相続人の一人に予め相続を放棄させたいのですが、何か方法がありますか。
  • 日本の民法上、相続開始前に予め相続を放棄することはできません。 相続開始前の時点で採りうる方法としては、遺留分の放棄(民法第1043条第1項)が考えられます。
    この方法は、(1)被相続人が誰かに全財産を相続させる旨の遺言書を作成し、かつ、(2)放棄する相続人が家庭裁判所に対して遺留分放棄の許可申立てを行い許可審判を受ける必要があります。

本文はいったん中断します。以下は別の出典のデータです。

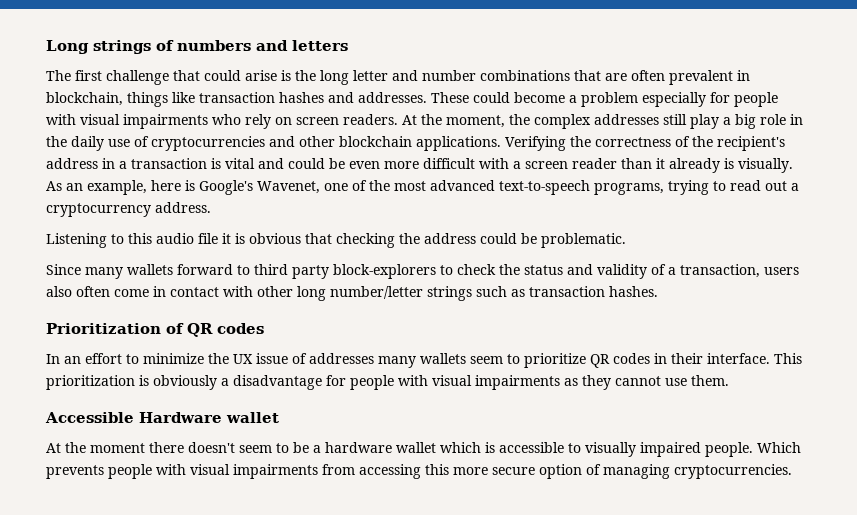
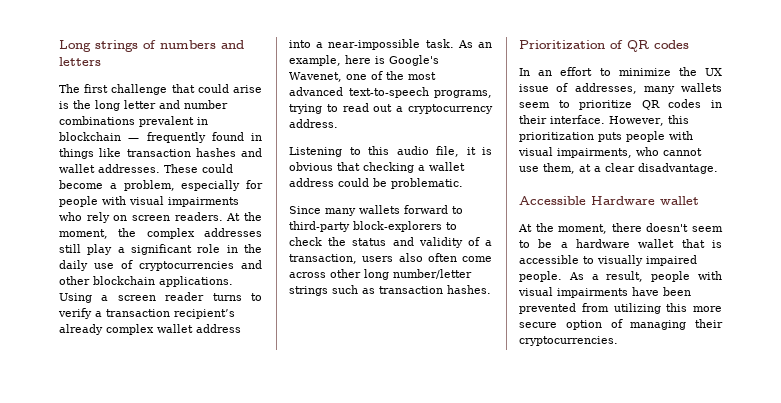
- The first challenge that could arise is the long letter and number combinations that are often prevalent in blockchain, things like transaction hashes and addresses.
+ The first challenge that could arise is the long letter and number combinations prevalent in blockchain — frequently found in things like transaction hashes and wallet addresses.
- These could become a problem especially for people with visual impairments who rely on screen readers.
+ These could become a problem, especially for people with visual impairments who rely on screen readers.
- At the moment, the complex addresses still play a big role in the daily use of cryptocurrencies and other blockchain applications.
+ At the moment, the complex addresses still play a significant role in the daily use of cryptocurrencies and other blockchain applications.
- Verifying the correctness of the recipient's address in a transaction is vital and could be even more difficult with a screen reader than it already is visually.
+ Using a screen reader turns to verify a transaction recipient’s already complex wallet address into a near-impossible task.
- Listening to this audio file it is obvious that checking the address could be problematic.
+ Listening to this audio file, it is obvious that checking a wallet address could be problematic.
- Since many wallets forward to third party block-explorers to check the status and validity of a transaction, users also often come in contact with other long number/letter strings such as transaction hashes.
+ Since many wallets forward to third-party block-explorers to check the status and validity of a transaction, users also often come across other long number/letter strings such as transaction hashes.
- In an effort to minimize the UX issue of addresses many wallets seem to prioritize QR codes in their interface.
+ In an effort to minimize the UX issue of addresses, many wallets seem to prioritize QR codes in their interface.
- This prioritization is obviously a disadvantage for people with visual impairments as they cannot use them.
+ However, this prioritization puts people with visual impairments, who cannot use them, at a clear disadvantage.
- At the moment there doesn't seem to be a hardware wallet which is accessible to visually impaired people.
+ At the moment, there doesn't seem to be a hardware wallet that is accessible to visually impaired people.
- Which prevents people with visual impairments from accessing this more secure option of managing cryptocurrencies.
+ As a result, people with visual impairments have been prevented from utilizing this more secure option of managing their cryptocurrencies.

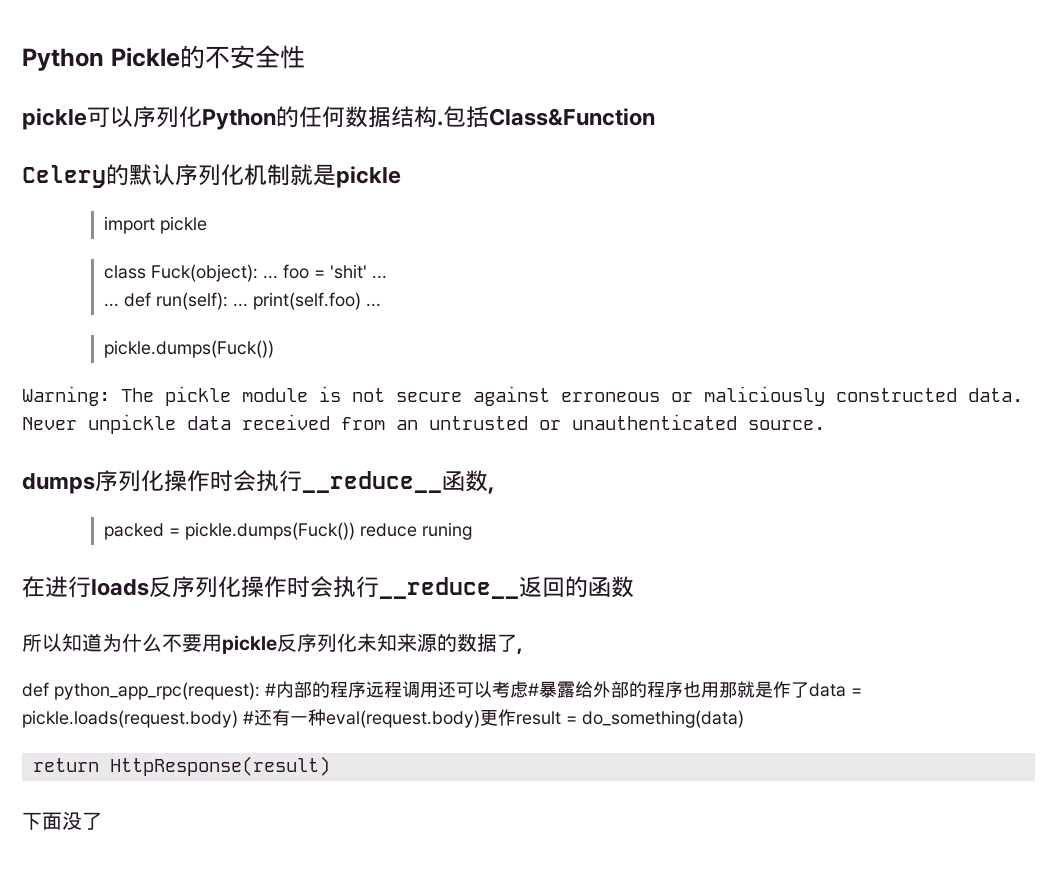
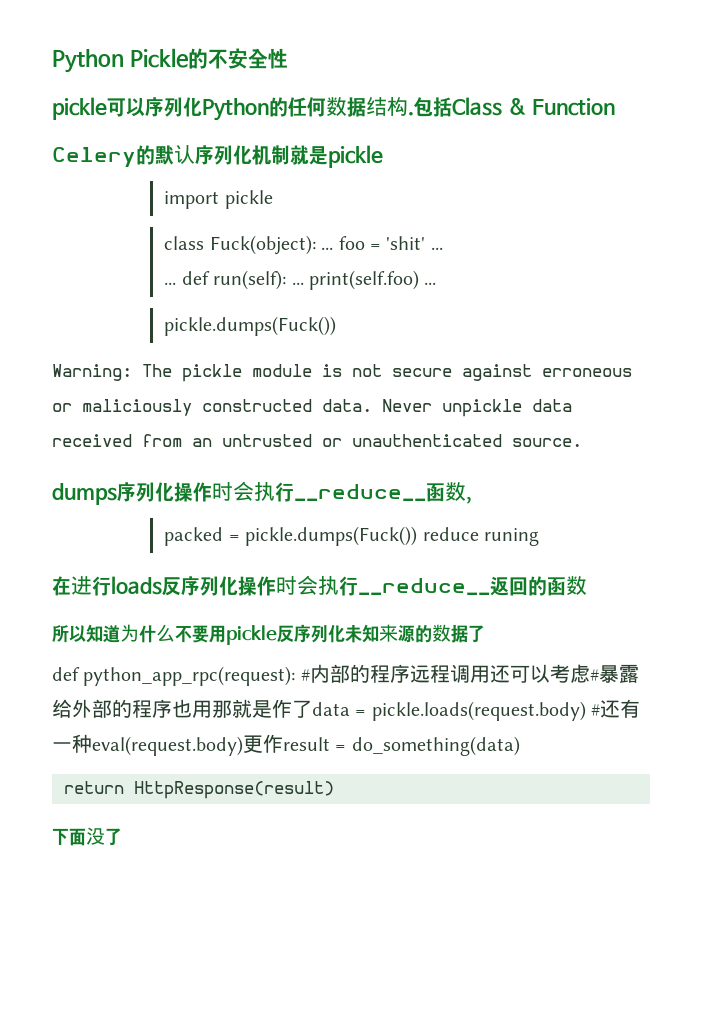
- 包括Class&Function
+ 包括Class & Function
- 所以知道为什么不要用pickle反序列化未知来源的数据了,
+ 所以知道为什么不要用pickle反序列化未知来源的数据了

  • (1)については、公正証書遺言(民法第969条)を作成するのがよいでしょう。公正証書遺言は、自筆証書遺言と異なり遺言書の紛失や偽造の危険を防ぐことができ、また、自筆証書遺言及び秘密証書遺言と異なり方式違反等により無効となるおそれがなく、家庭裁判所による検認も不要とされるからです(民法第1004条第2項)。
    (2)の遺留分とは、一定の相続人が相続開始後に法律上取得することができる相続財産の一定の割合のことをいいます(民法第1028条以下)。この遺留分は、相続放棄と異なり、相続開始前に放棄することができますが、被相続人の住所地を管轄する家庭裁判所に遺留分放棄の許可申立てを行ったうえで許可の審判を受ける必要があります。家庭裁判所の許可が必要とされた理由は、不当な圧力その他により無理やり遺留分放棄を強いられることを防止するためと考えられています。
  • 遺留分放棄の許可申立てにあたり必要とされる添付書類は、遺留分を放棄する相続人及び被相続人の戸籍謄本、被相続人の住民票ならびに遺留分を放棄する対象となる被相続人の財産目録になります。
    実務的には、(1)遺留分を放棄する相続人自身が申立を行わなければならないこと、(2)被相続人が遺留分を放棄する相続人に対して財産を開示することに難色を示し、財産目録を作成したがらないことなどから、なかなか申立てしづらいようです。   また、裁判所は、その相続人が被相続人からある程度の生前贈与を受けていない場合には、申立人の真意による遺留分放棄か慎重に判断するようです。